Seyfi Tekin kafasını eğip gitarı çalarken Barış bir kolunu koltuğun üstüne yaslamış oturuyordu ve yanındakiler ile konuşuyordu. İkna ediyorlardı sanki. En sonunda kafasını salladı gülerek.
Seyfi Tekin çalacağı şeyi bulmuş gibi şimdi bir ritim ile çalıyordu. Kafasını kaldırıp Barış'a baktı. Bu görüntü çok garip geliyordu.
"Anne ben senin oğlunum, kanayan bir yurdum var." diye girdi Barış. Sesi tüylerimi ürpertecek kadar derinden ve içten geliyordu.
"Anne ben senin oğlunum sönmeyen bir umudum var..."
Tezgahın yanına gidip sırtımı yasladım ve herkes gibi onları izleyip dinlemeye başladım. Barış gözünü kapatmış hissederek söylüyordu.
"Ellerimi tutma ne olur, beni ağlatma ne olur...
Anne ben senin oğlunum bu kavgaya inancım var.." Seyfi Tekin kafasını kaldırıp Barış'a gülümseyerek baktı."Yaşamak güzeldir anne, yaşamak senin için...
Yaşamak güzeldir anne.. Yaşamak yarınlar için
Yaşamak yarınlar için.."Katil çalıyordu, kurban söylüyordu. Bu durum nefesimi kesip boğazımda bir yumru oluşturmuştu.
"Ölmek yaşamaktır yine
Halkımın yüreğinde
Ölmekte güzeldir anne,
Ölmek özgürlük için.
Ölmek özgürlük için."Burnumu çektiğimde ağladığımı yeni fark etmiştim.
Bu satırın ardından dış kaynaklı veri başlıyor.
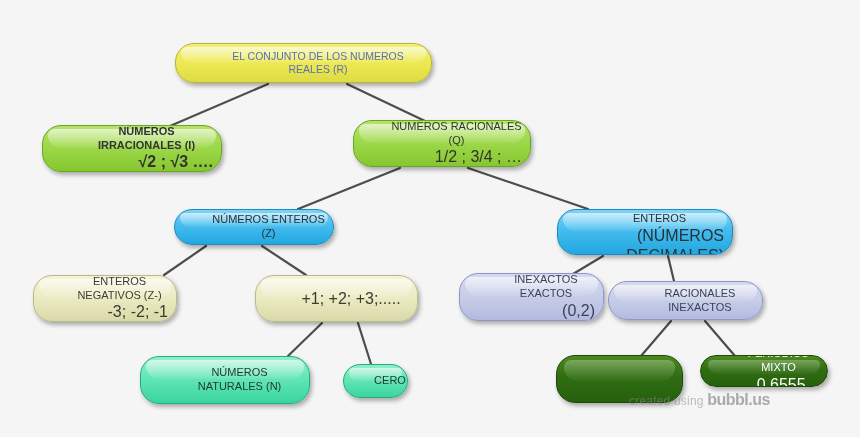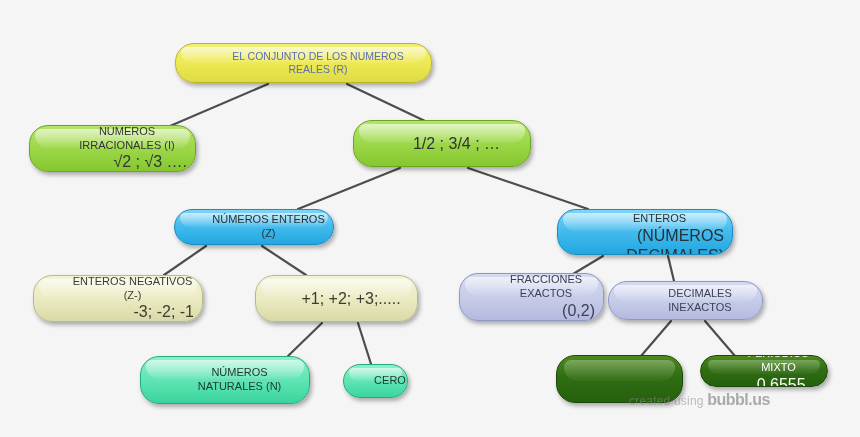--- a/index.html
+++ b/index.html
@@ -119,7 +119,7 @@
           <span class="l1">EL CONJUNTO DE LOS NUMEROS REALES (R)</span>
         </div>
       </div>
-      <div class="node c-green" style="left: 29px; top: 125px; width: 167px; height: 47px;">
+      <div class="node c-green" style="left: 42px; top: 125px; width: 180px; height: 47px; font-weight: bold;">
         <div class="gloss"></div>
         <div class="txt t13">
           <span class="l1">NÚMEROS IRRACIONALES (I)</span>

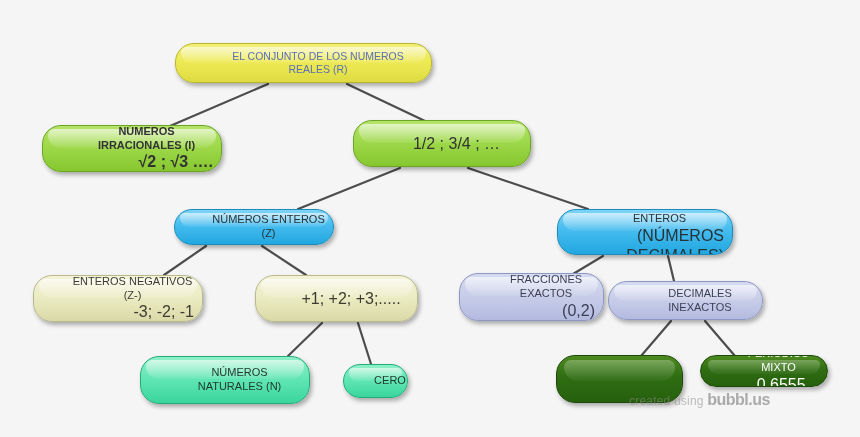--- a/index.html
+++ b/index.html
@@ -129,6 +129,7 @@
       <div class="node c-green" style="left: 353px; top: 120px; width: 178px; height: 47px;">
         <div class="gloss"></div>
         <div class="txt t13">
+          <span class="l1">NÚMEROS RACIONALES (Q)</span>
           <span class="l2 t11">1/2 ; 3/4 ; …</span>
         </div>
       </div>

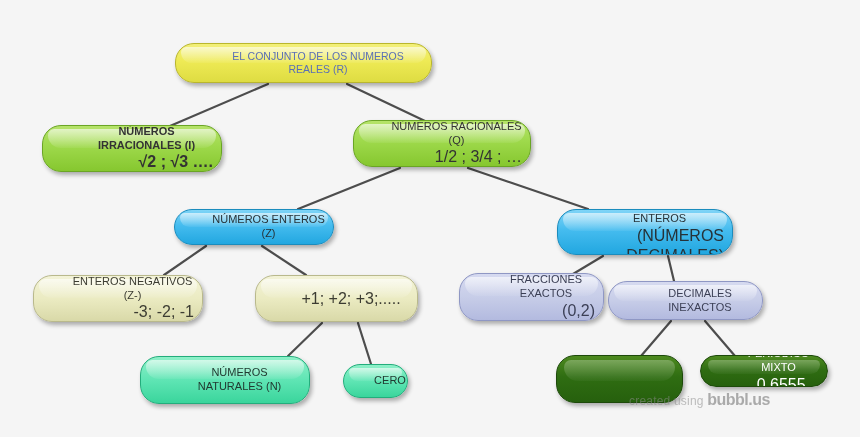--- a/index.html
+++ b/index.html
@@ -146,7 +146,7 @@
           <span class="l2 t11">(NÚMEROS DECIMALES)</span>
         </div>
       </div>
-      <div class="node c-cream" style="left: 33px; top: 275px; width: 170px; height: 47px;">
+      <div class="node c-cream" style="left: 33px; top: 275px; width: 144px; height: 47px;">
         <div class="gloss"></div>
         <div class="txt t13">
           <span class="l1">ENTEROS NEGATIVOS (Z-)</span>

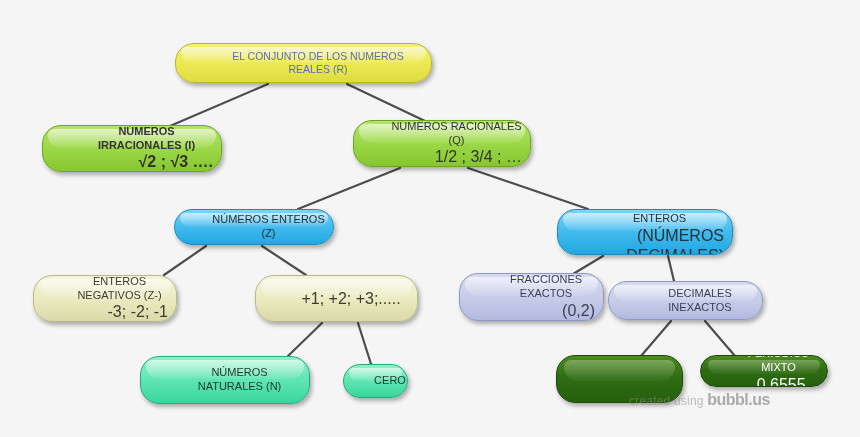--- a/index.html
+++ b/index.html
@@ -162,7 +162,7 @@
       <div class="node c-lavender" style="left: 459px; top: 273px; width: 145px; height: 48px;">
         <div class="gloss"></div>
         <div class="txt t13">
-          <span class="l1">FRACCIONES EXACTOS</span>
+          <span class="l1">INEXACTOS EXACTOS</span>
           <span class="l2 t11">(0,2)</span>
         </div>
       </div>

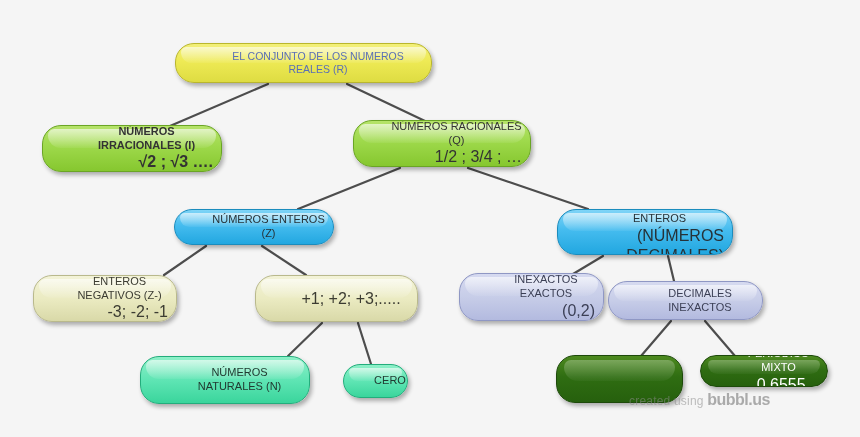--- a/index.html
+++ b/index.html
@@ -169,7 +169,7 @@
       <div class="node c-lavender" style="left: 608px; top: 281px; width: 155px; height: 39px;">
         <div class="gloss"></div>
         <div class="txt t13">
-          <span class="l1">DECIMALES INEXACTOS</span>
+          <span class="l1">RACIONALES INEXACTOS</span>
         </div>
       </div>
       <div class="node c-mint" style="left: 140px; top: 356px; width: 170px; height: 48px;">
Ben bu görüntüye de bu olanlara da ne kadar alışmaya çalışsam da olmuyordu. Bu kadar iyi yürekli insanın bir hiç uğruna öldürülmesi kanıma dokunuyordu.
İdam edilen Barış, hükmünü veren arkadaşı ile birlikte şarkıyı bitirdiğinde Seyfi Tekin'in ona sarılması ise yüzümü burşturmama sebep oldu. Kalbim o kadar acıyordu ki...
Herkes önüne dönerken Barış'ın gözleri rastgele mekanın içinde dolaşırken benimle buluştu. Ağlayan ifademe bakıp kaşlarını çattı. Anında kafamı başka yöne çevirdim ve gözyaşlarımı sildim.
Mutfağa geçerken kızarmış suratıma bakanlara aldırmadan çeşmeyi açıp yüzüme biraz su çarptım.
Solcu tayfası gidene kadar onların masaya bir daha bakmadım. Ama Barış mekandan çıkarken göz ucuyla bana bakmıştı. Bakışlarında bir şeyi çözmeye çalıştığını anladım.